WHAT IS BEING ASKED: For each line in the material below that holds "subtotal", copy that line.

--- --- ---

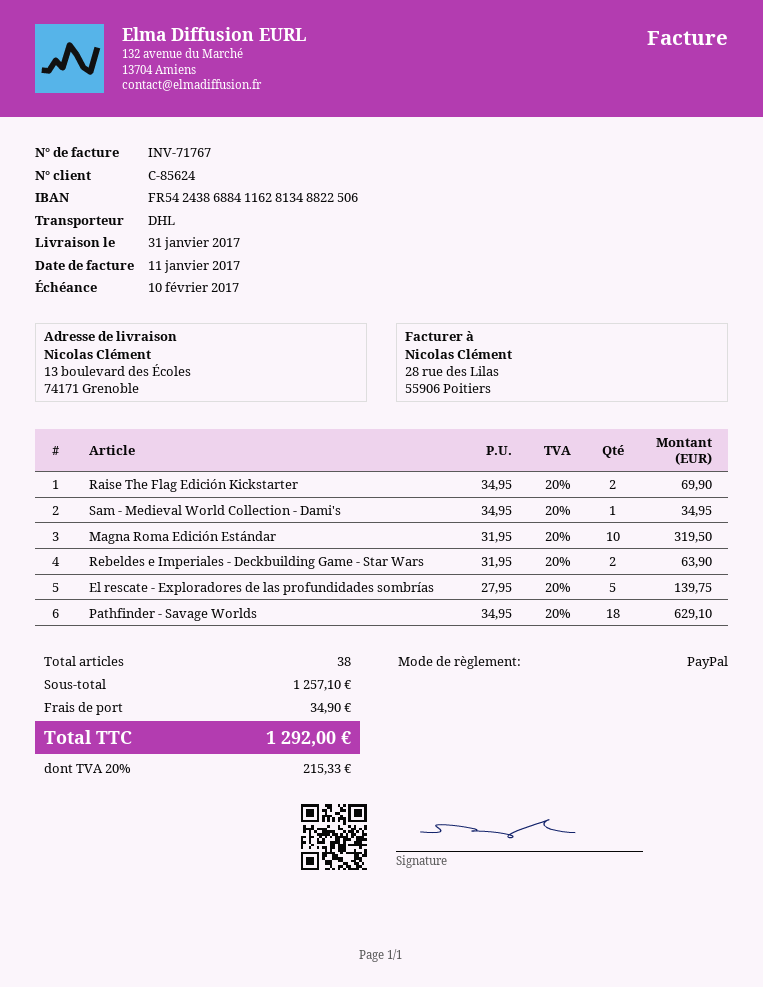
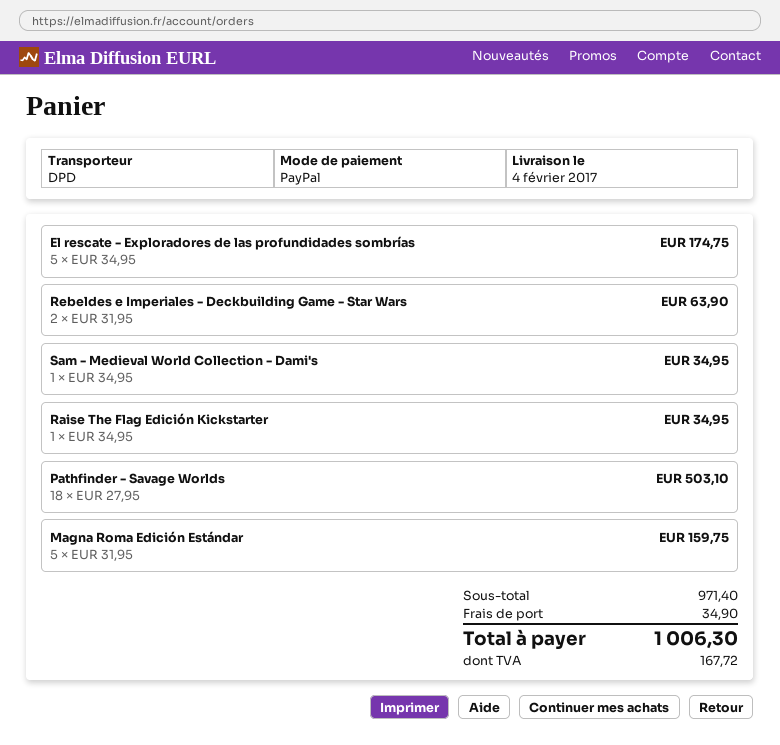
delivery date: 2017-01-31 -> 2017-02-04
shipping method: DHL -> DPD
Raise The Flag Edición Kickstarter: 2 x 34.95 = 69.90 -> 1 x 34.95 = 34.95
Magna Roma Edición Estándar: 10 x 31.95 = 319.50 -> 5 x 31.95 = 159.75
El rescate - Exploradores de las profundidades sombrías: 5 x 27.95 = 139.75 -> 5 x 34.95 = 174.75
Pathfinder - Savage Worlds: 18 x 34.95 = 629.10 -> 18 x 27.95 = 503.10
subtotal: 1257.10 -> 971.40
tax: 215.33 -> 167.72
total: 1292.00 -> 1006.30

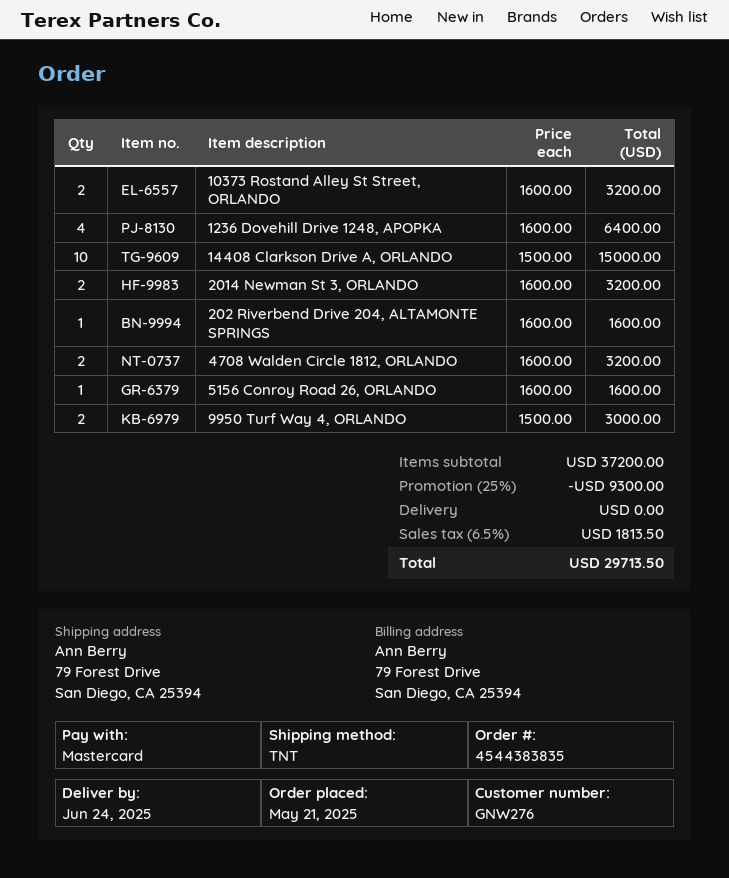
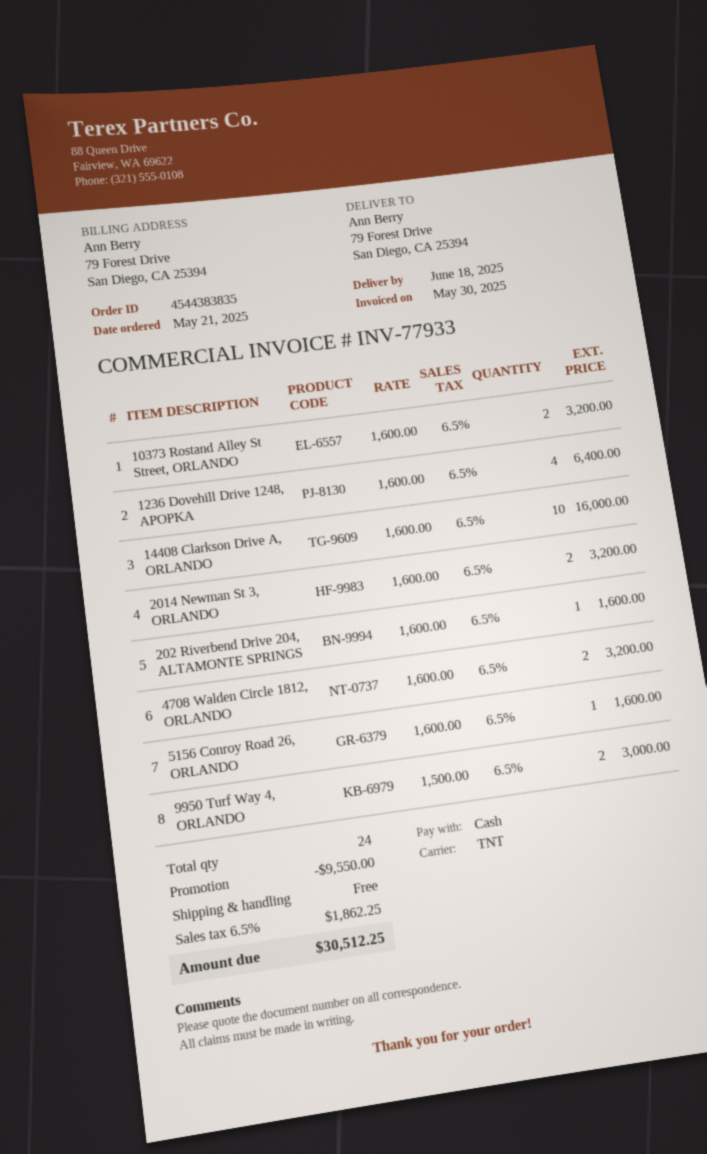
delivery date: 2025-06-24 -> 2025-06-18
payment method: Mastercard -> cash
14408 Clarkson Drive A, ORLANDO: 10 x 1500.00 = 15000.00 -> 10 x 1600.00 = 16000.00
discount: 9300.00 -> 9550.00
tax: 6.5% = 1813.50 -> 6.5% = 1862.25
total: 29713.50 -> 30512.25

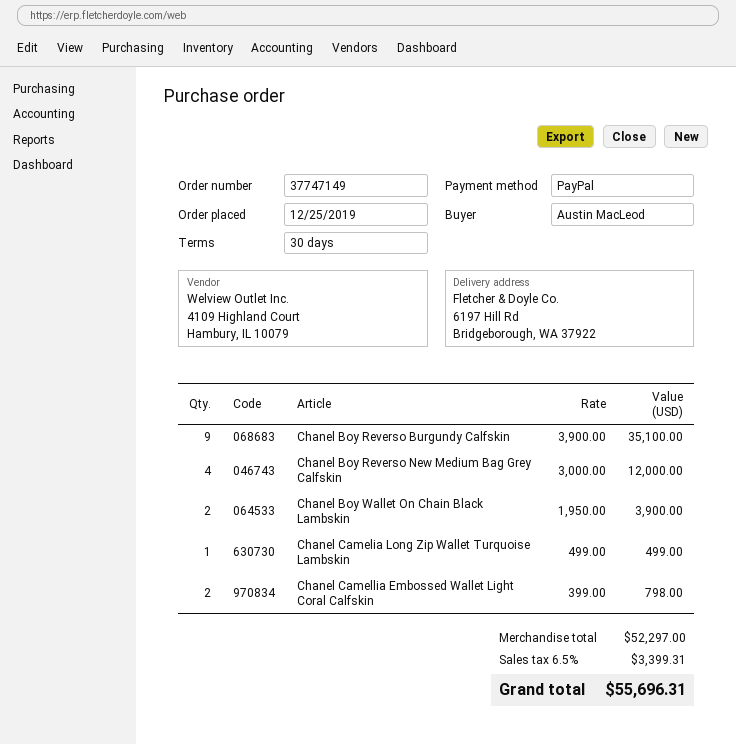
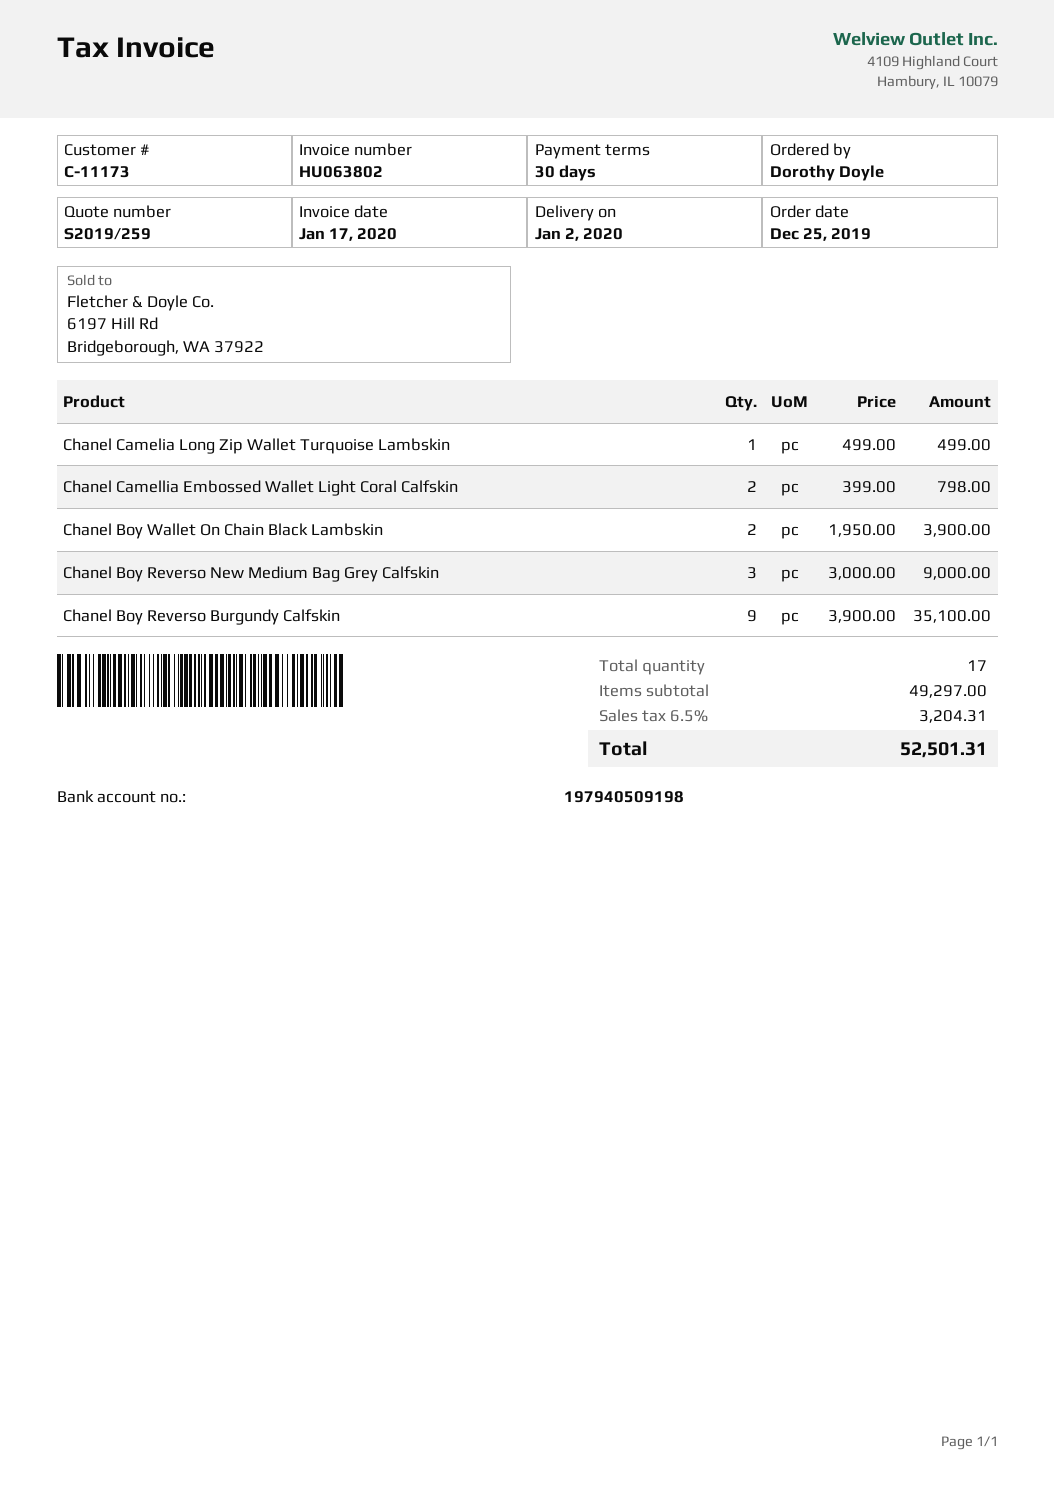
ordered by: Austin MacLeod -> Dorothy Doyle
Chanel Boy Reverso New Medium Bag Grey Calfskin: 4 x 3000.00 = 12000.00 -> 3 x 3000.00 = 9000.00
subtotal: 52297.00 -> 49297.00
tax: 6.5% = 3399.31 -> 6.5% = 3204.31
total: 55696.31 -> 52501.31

--- --- ---

RESULT OF THE TASK:
subtotal: 1257.10 -> 971.40
subtotal: 52297.00 -> 49297.00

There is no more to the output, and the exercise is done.